I also read Stephanie Kuehn’s CHARM & STRANGE, another book that’s a bit out of my genre comfort zone, and probably a bit out of most people’s comfort zones period. But, again, it’s another beautifully written novel. The book is about a disturbed boy who is forced to face his demons. Going inside the head of such a character seems to me about as daunting as writing a novel from the perspective of a female alien, but Stephanie does such a great job showing his times of lucidity and insight, and his times of total irrationality and mental collapse. By no means light reading, but if you’re up for something that will challenge you, it’s a good read.

What I’m Writing

Still throwing ideas around while waiting on agent responses. The holiday weekend and BEA this week conspire to keep agents away from the slush pile, so I have to be patient. As some of you know, I entered the New Leaf Literary & Media Twitter pitch contest last Friday, and my 140-character novel pitch was one of the ones selected. Yay! It seems the main difference between querying New Leaf the regular way and being selected to query via the contest is that contest-winning queries will all get a response within 2 weeks. Regular queries may or may not get a response within 8 weeks. So I think it was worth doing.

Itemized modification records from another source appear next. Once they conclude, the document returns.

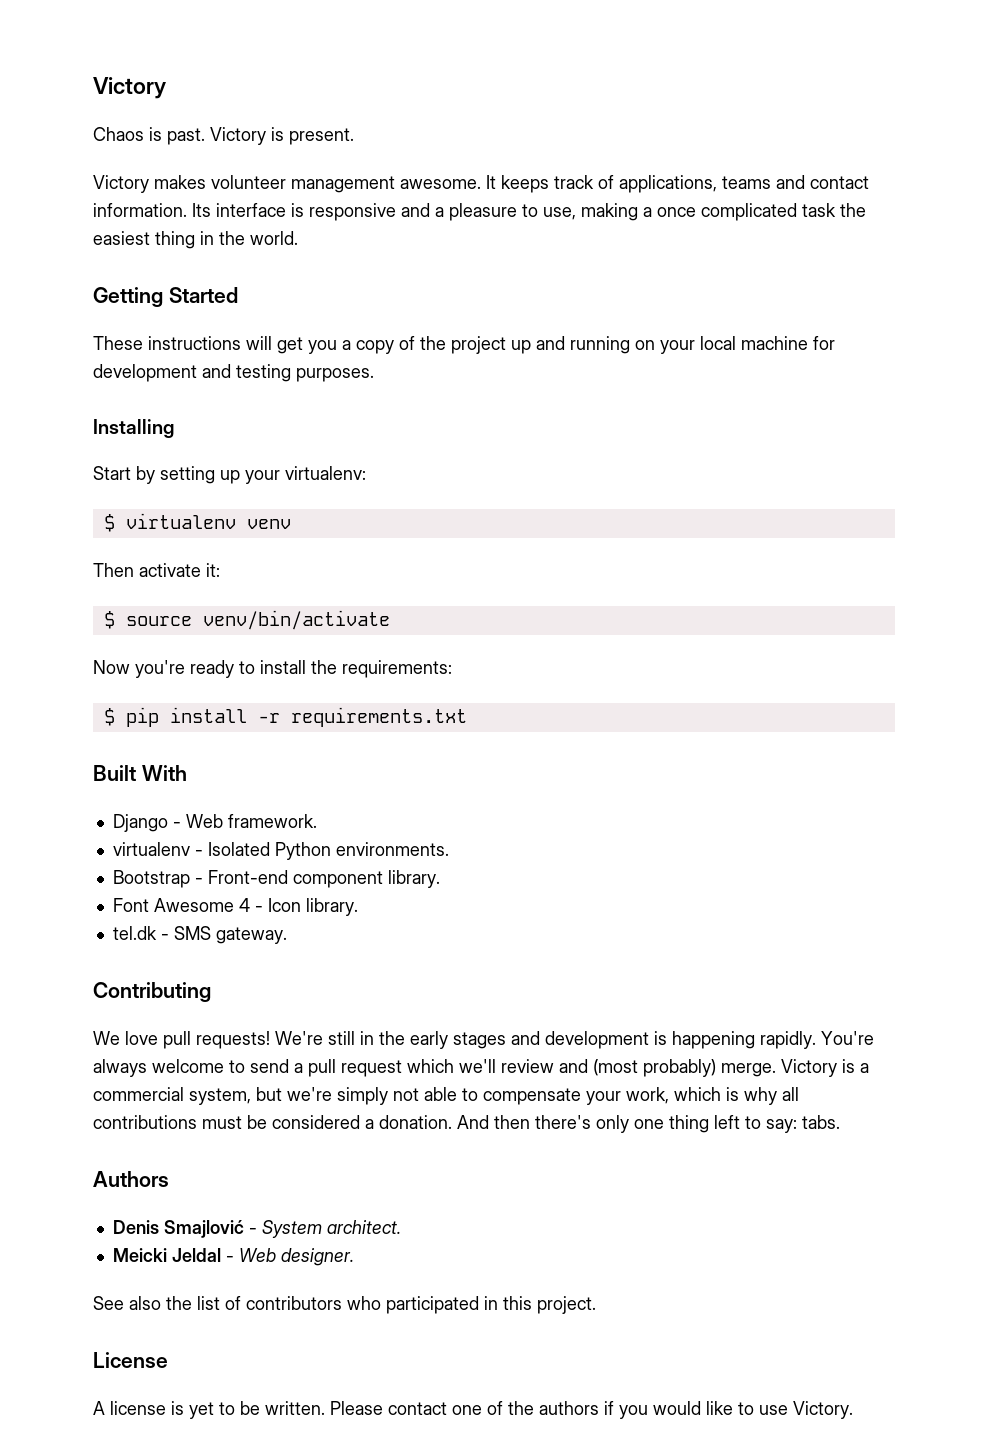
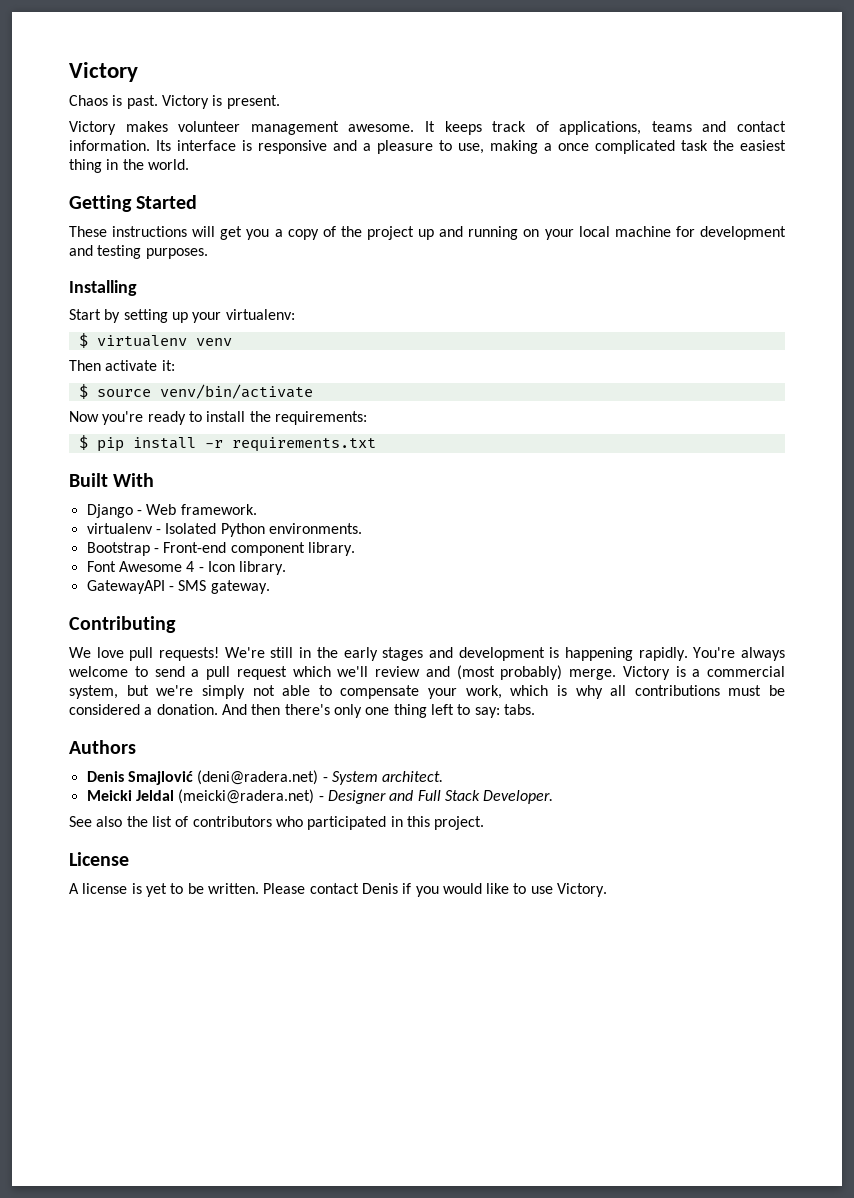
[112,926,157,940] tel.dk -> [86,580,165,594] GatewayAPI
(244, 1229) none -> [197,770,319,785] (deni@radera.net)
[225,1248,354,1266] - Web designer. -> [178,789,554,804] (meicki@radera.net) - Designer and Full Stack Developer.
[452,1401,599,1415] one of the authors -> [361,883,398,894] Denis

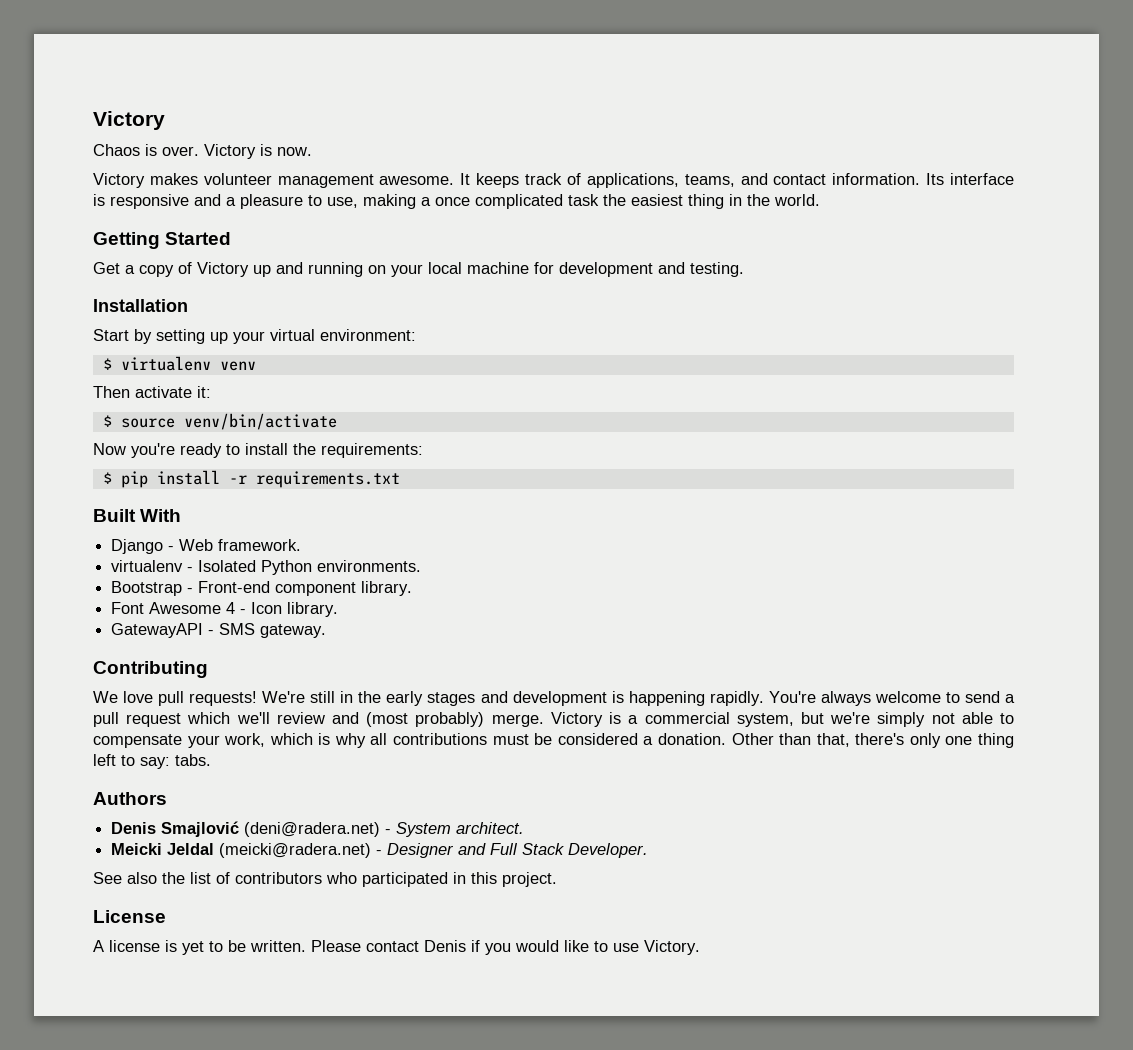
[126,95,280,109] past. Victory is present. -> [162,144,312,159] over. Victory is now.
[651,121,692,132] teams -> [684,174,735,187] teams,
[69,226,270,240] These instructions will get you -> [93,262,120,274] Get
[340,226,414,240] the project -> [197,262,249,277] Victory
[97,245,208,259] [69,280,137,296] testing purposes. // Installing -> [690,262,744,277] [93,299,188,312] testing. // Installation
[225,309,295,320] virtualenv: -> [270,329,416,341] virtual environment:
[221,704,281,715] And then -> [731,733,850,747] Other than that,

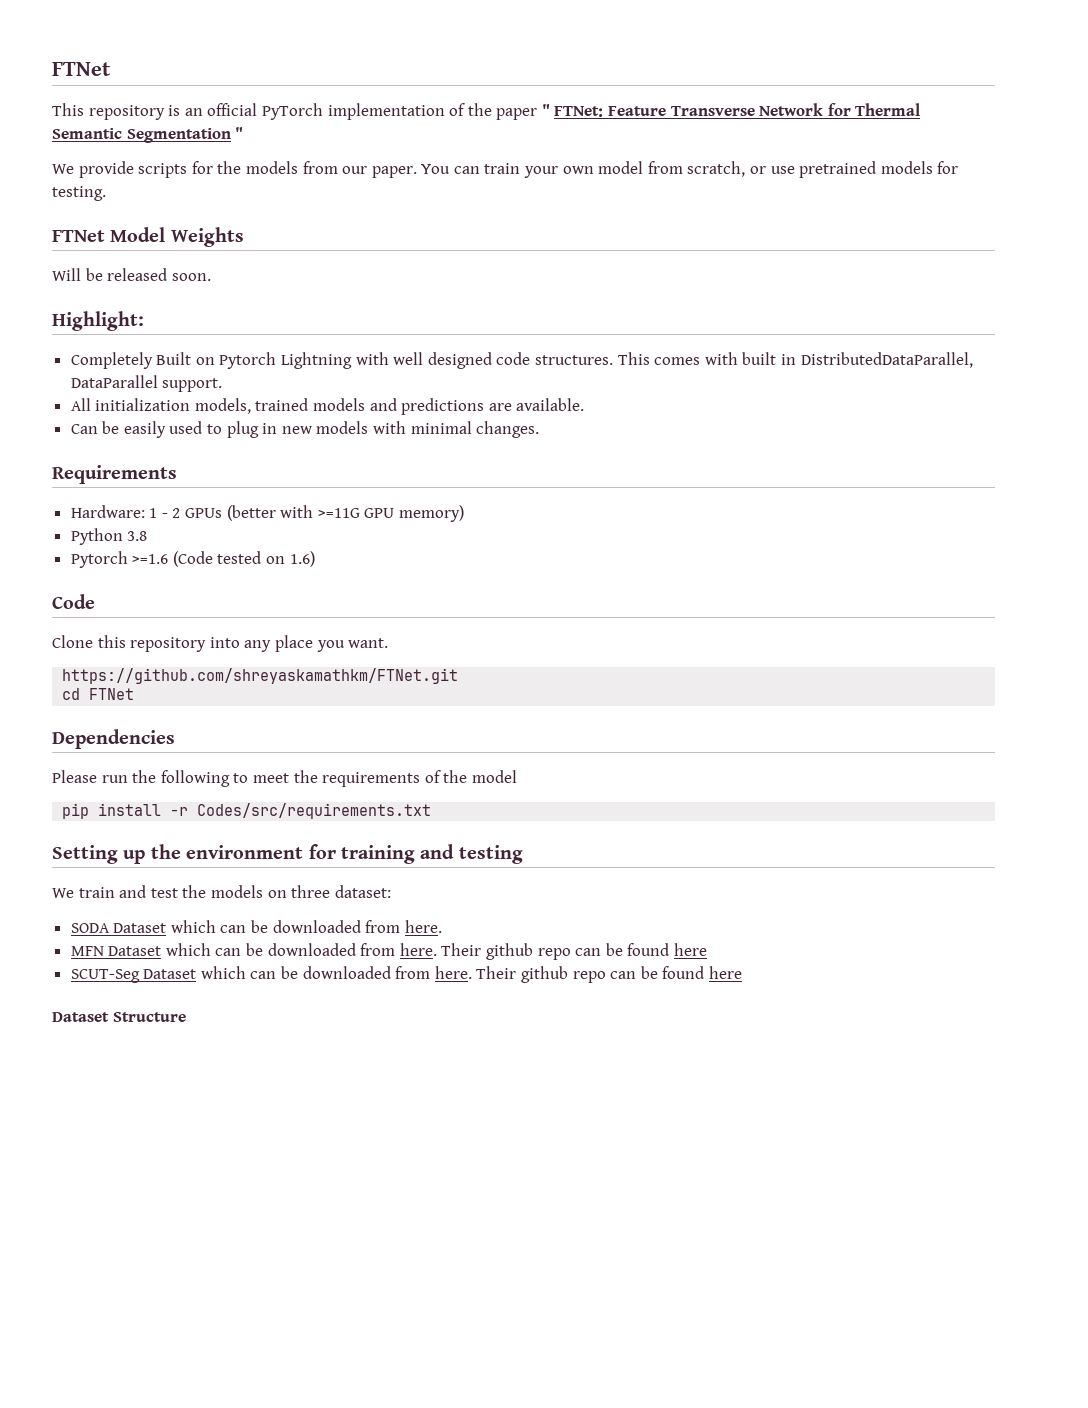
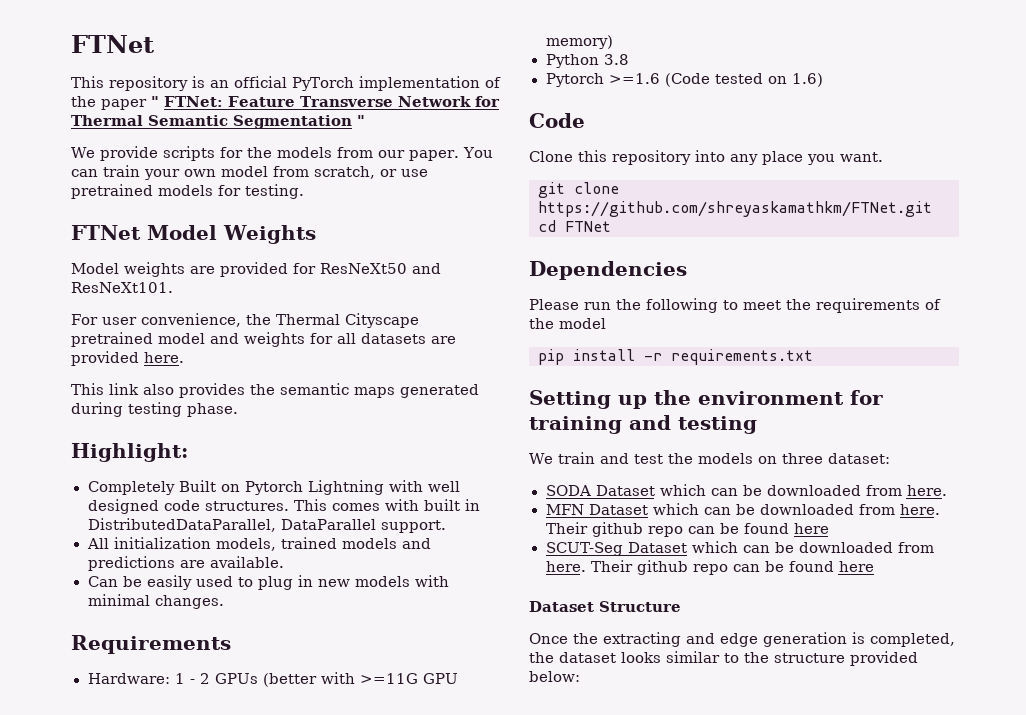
[52,268,211,281] Will be released soon. -> [71,262,441,277] [71,282,173,293] [71,313,419,328] [71,332,456,347] [71,351,184,366] [71,383,479,398] [71,402,238,417] Model weights are provided for ResNeXt50 and ResNeXt101. // For user convenience, the Thermal Cityscape pretrained model and weights for all datasets are provided here. // This link also provides the semantic maps generated during testing phase.
(389, 643) none -> [538,182,619,198] git clone
[197,803,432,819] Codes/src/requirements.txt -> [671,349,813,365] requirements.txt
(186, 1017) none -> [529,632,955,647] [529,651,918,666] [529,671,580,682] // Once the extracting and edge generation is completed, the dataset looks similar to the structure provided below:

What Inspires Me Right Now

The response to my pitch on Friday encourages me that at least the concept behind my novel is attention-grabbing. This gives me hope that agents might be interested enough to read pages.

What Else I’ve Been Up To

Thankfully, everyone has recovered from last week’s bout with the vomit lurgie. Aside from that, nothing really strange. I’ve mentioned before how I enjoy thinking up story ideas, and I enjoy writing, but I have a tendency to drag my heels moving from having ideas to writing a first draft. Well, I came across Maureen Johnson’s blog article from 2007 which includes how she came up with the “In Your Pants” game. In the article Maureen procrastinates over her impending deadline in a way that I totally relate to. If you struggle with this kind of procrastination, read this article. It certainly encourages me to know that even a prolific writer like Ms. Johnson isn’t immune from this.

How has your week been?

32 Responses to What’s Up Wednesday

  1. “Something Strange and Deadly In Your Pants”… *giggles*

    Congratulations again on the pitch contest result! And I’m glad you’re feeling better.

    Regarding dragging your heels about making ideas into first drafts, maybe our brain’s still brewing over the ideas? It usually takes me months before an idea is ready to press ‘Go!’.

    Deliah Dawson had a great set of tweets recently about brainstorming:

    • It’s one of the best book titles for questions like, “What are you reading?” “What’s that you’ve got in your hands?” “What’s that on your desk?” Hours of fun! :)

      I think you’re right to some extent, Emma. I have a couple of ideas that I’m working through in my head at the moment. The premise is there, but I’m trying to discover what the story is. Stephen King would say, “just sit down and start writing, let the story tell itself!” I might try that, see what happens.

  2. I’ve been wanting to read CHARM & STRANGE. I’m curious to see what you think.

    And congrats on getting a bite on your twitter pitch!! That’s fantastic! I think you have one of the most unique premises out there, so I’m not surprised you piqued some agent-y interest. :)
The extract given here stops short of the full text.